# The Saint Laurent Manhattan bag



## Miss World

I thought I’d start a thread on the Saint Laurent YSL Manhattan bags. This is apart of Saint Laurent’s more subtle designs and I like the clean, minimalist look of the bags.

Do others like these bags too?

Please post any photos or questions about the Manhattan collection here.


----------



## Miss World

This is the Large Saint Laurent Manhattan Bag.

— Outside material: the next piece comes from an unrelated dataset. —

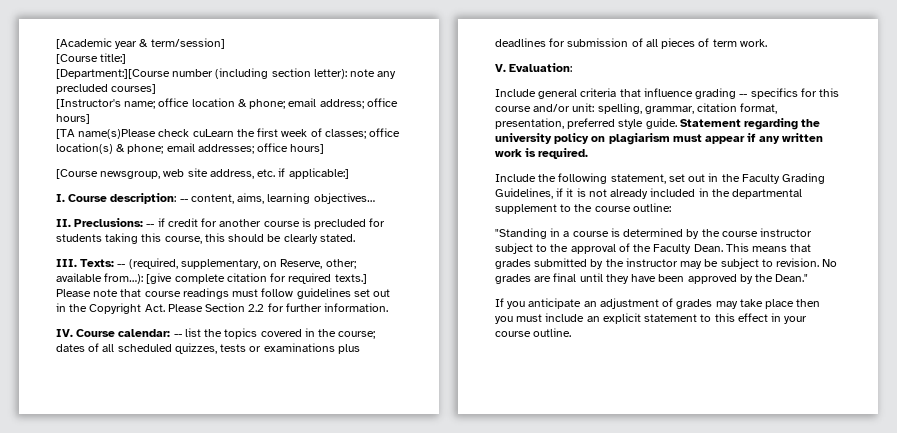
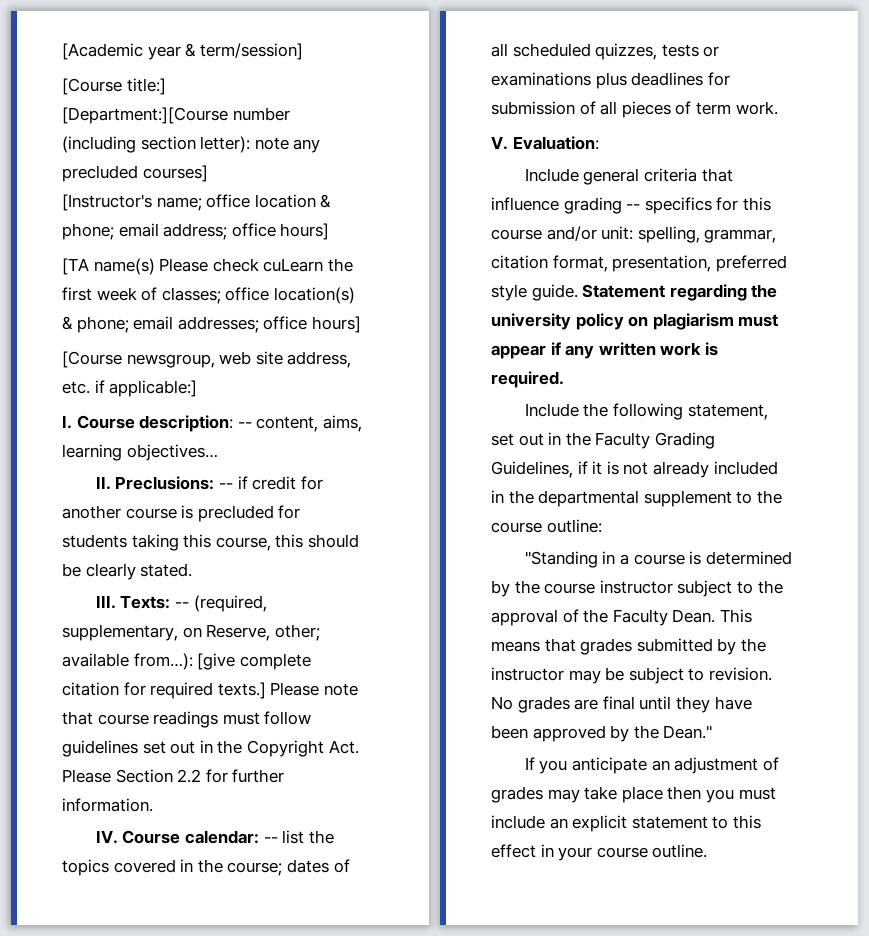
- [TA name(s)Please check cuLearn the first week of classes; office location(s) & phone; email addresses; office hours]
+ [TA name(s) Please check cuLearn the first week of classes; office location(s) & phone; email addresses; office hours]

This is a very large bag that would be good as a carryall tote or travel bag.


----------



## Miss World

This is the Small and Medium YSL Manhattan Bag


----------



## Miss World

Here are photos of actress Demi Moore wearing her Saint Laurent YSL Manhattan bag in Mexium size.


----------



## Miss World

This is a larger sized Manhattan bag, it may possibly be from the Men’s Collection.


----------



## Miss World

My favourite is the Manhattan Baguette Bag. It’s a great shoulder bag, very clean and minimalist. Looks really comfortable to wear as well.


----------



## Miss World

This is the croc embossed version of the Saint Laurent YSL Manhattan Baguette Shoulder Bag.


----------



## Miss World

I love the classic look of the Manhattan Baguette Bag and the brushed antique gold Saint Laurent logo is very chic.


----------



## Miss World

The lady on the right is wearing Manhattan Baguette Bag in Black at Fashion Week. Love how chic and carefree it looks open.


----------



## Miss World

There is also a Nano size Manhattan bag which fits only your essentials


----------



## Miss World

A style icon wearing her YSL Manhattan Baguette Bag as a clutch during Fashion Week. Such a versatile bag, can be worn on the shoulder, crossbody or as a clutch.


----------



## Miss World

More modeling pictures of the YSL Manhattan Baguette Bag in Smooth leather


----------



## Miss World

The YSL Manhattan Baguette Bag worn handheld with the straps tucked in.


----------



## Miss World

Action shots of the Saint Laurent YSL Manhattan Baguette Bag in Black


----------



## l.ch.

Really, really beautiful bag! Thanks for drawing my attention to it!


----------



## Miss World

l.ch. said:


> Really, really beautiful bag! Thanks for drawing my attention to it!


You’re welcome l.ch  it’s simple but so stunning. I believe it has a timeless, classic look.


----------



## Miss World

Saint Laurent Manhattan Baguette Bag in Smooth Leather


----------



## swallowtails

I have the Manhattan in small and medium. Structured and sleek, and I like that it advertises itself by the design before the label. The medium is so roomy too!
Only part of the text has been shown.